Code change snippets
========================

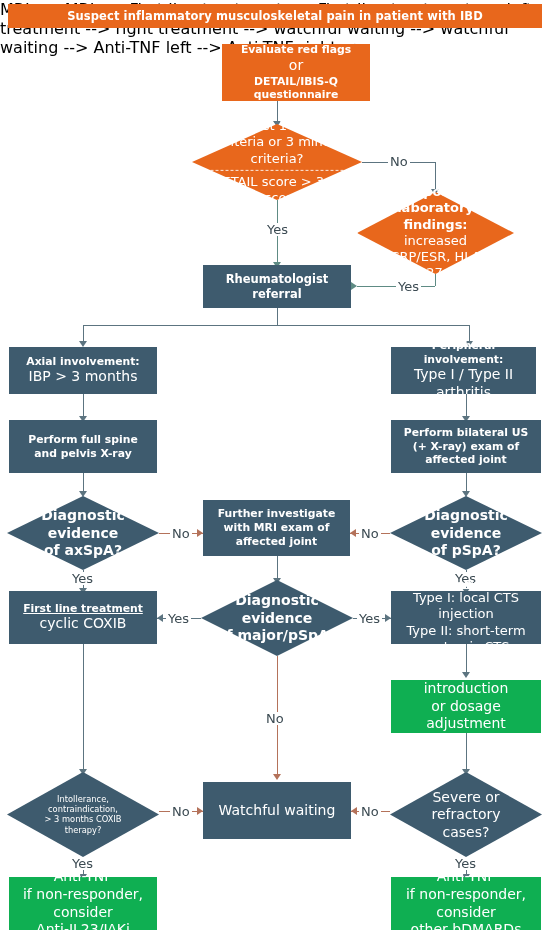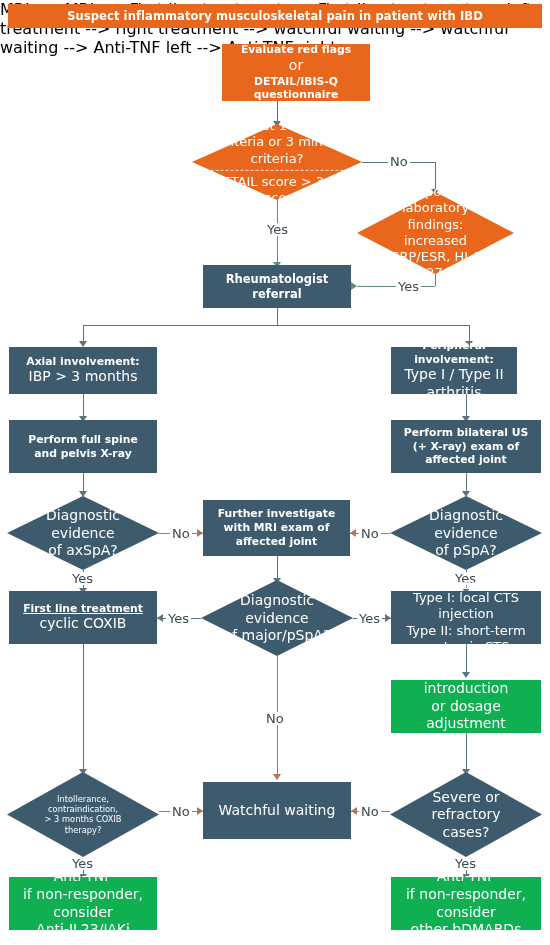--- a/index.html
+++ b/index.html
@@ -108,7 +108,7 @@
     line-height:1;
   }
 
-  .b{font-weight:normal;}
+  .b{font-weight:bold;}
   .u{text-decoration:underline;}
   .sep{
     height:0;

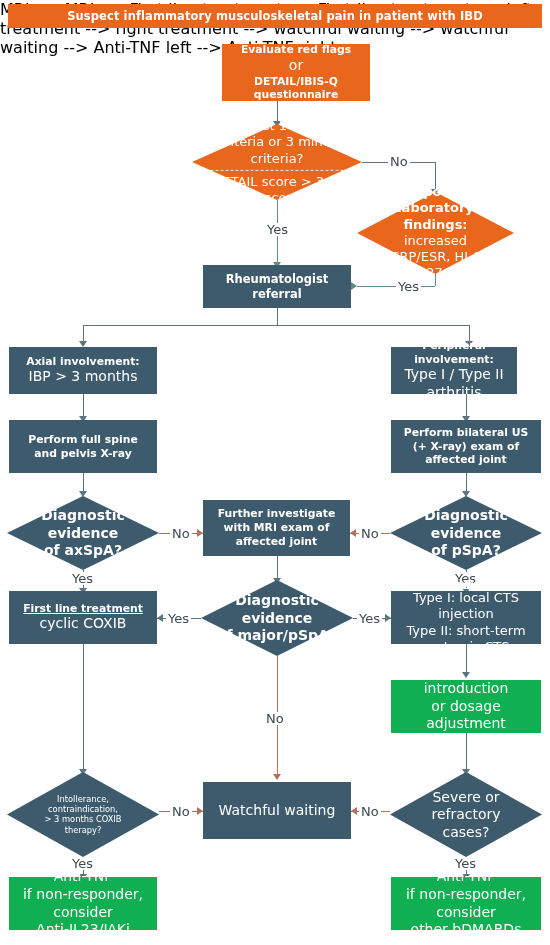--- a/index.html
+++ b/index.html
@@ -210,7 +210,7 @@
   </div>
 
   
-  <div class="node rect slate" style="left:391px;top:347px;width:126px;height:47px;">
+  <div class="node rect slate" style="left:391px;top:347px;width:145px;height:47px;">
     <div class="inner">
       <div class="t11b">Peripheral involvement:</div>
       <div class="t10">Type I / Type II arthritis</div>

========================

§ **WHAT YOU HAVE TO DO**: Reprint each of the records exactly and skip the images.

§ **SOLUTION BELOW**:
--- a/index.html
+++ b/index.html
@@ -108,7 +108,7 @@
     line-height:1;
   }
 
-  .b{font-weight:normal;}
+  .b{font-weight:bold;}
   .u{text-decoration:underline;}
   .sep{
     height:0;

--- a/index.html
+++ b/index.html
@@ -210,7 +210,7 @@
   </div>
 
   
-  <div class="node rect slate" style="left:391px;top:347px;width:126px;height:47px;">
+  <div class="node rect slate" style="left:391px;top:347px;width:145px;height:47px;">
     <div class="inner">
       <div class="t11b">Peripheral involvement:</div>
       <div class="t10">Type I / Type II arthritis</div>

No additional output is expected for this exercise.